EXERCISE BRIEF: Beginning at the line with "- TANKTURN - Perform a tank turn", output each line to the end of the listing below exactly, please.

::::::::

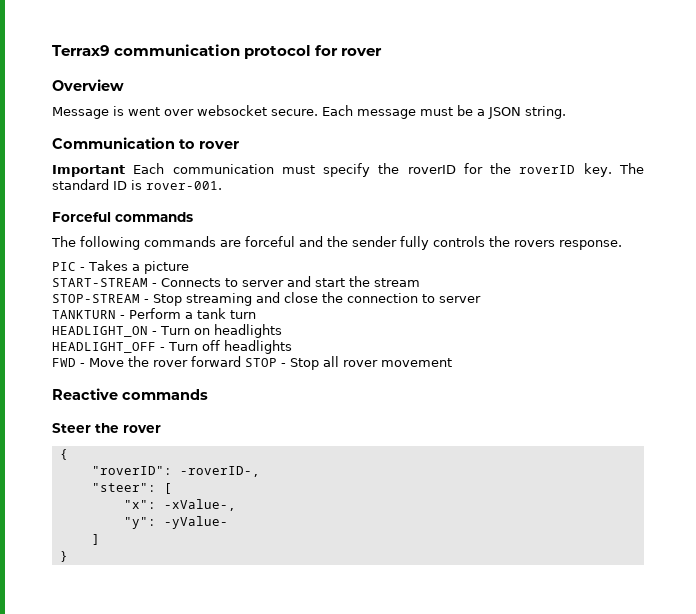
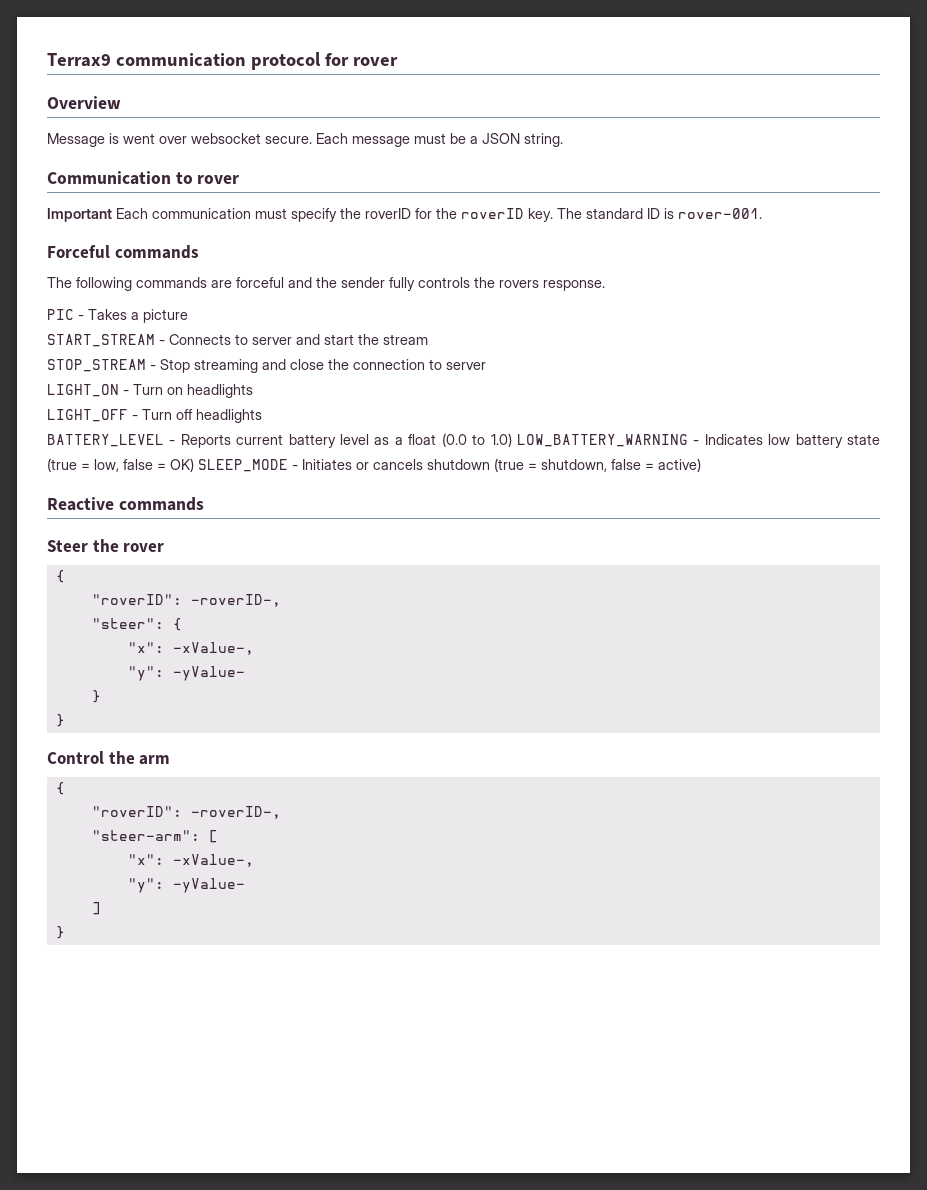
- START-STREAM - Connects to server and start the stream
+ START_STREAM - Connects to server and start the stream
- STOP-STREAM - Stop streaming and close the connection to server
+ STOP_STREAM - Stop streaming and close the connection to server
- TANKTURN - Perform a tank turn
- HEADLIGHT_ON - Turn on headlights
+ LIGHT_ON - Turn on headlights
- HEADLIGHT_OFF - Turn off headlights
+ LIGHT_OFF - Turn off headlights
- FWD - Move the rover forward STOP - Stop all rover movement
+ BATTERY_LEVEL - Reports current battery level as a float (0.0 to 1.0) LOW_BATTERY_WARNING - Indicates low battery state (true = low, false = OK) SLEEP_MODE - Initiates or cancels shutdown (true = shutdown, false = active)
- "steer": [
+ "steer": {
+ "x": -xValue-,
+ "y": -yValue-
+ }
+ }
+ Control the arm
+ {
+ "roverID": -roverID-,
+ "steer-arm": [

::::::::

ANSWER BOX:
- TANKTURN - Perform a tank turn
- HEADLIGHT_ON - Turn on headlights
+ LIGHT_ON - Turn on headlights
- HEADLIGHT_OFF - Turn off headlights
+ LIGHT_OFF - Turn off headlights
- FWD - Move the rover forward STOP - Stop all rover movement
+ BATTERY_LEVEL - Reports current battery level as a float (0.0 to 1.0) LOW_BATTERY_WARNING - Indicates low battery state (true = low, false = OK) SLEEP_MODE - Initiates or cancels shutdown (true = shutdown, false = active)
- "steer": [
+ "steer": {
+ "x": -xValue-,
+ "y": -yValue-
+ }
+ }
+ Control the arm
+ {
+ "roverID": -roverID-,
+ "steer-arm": [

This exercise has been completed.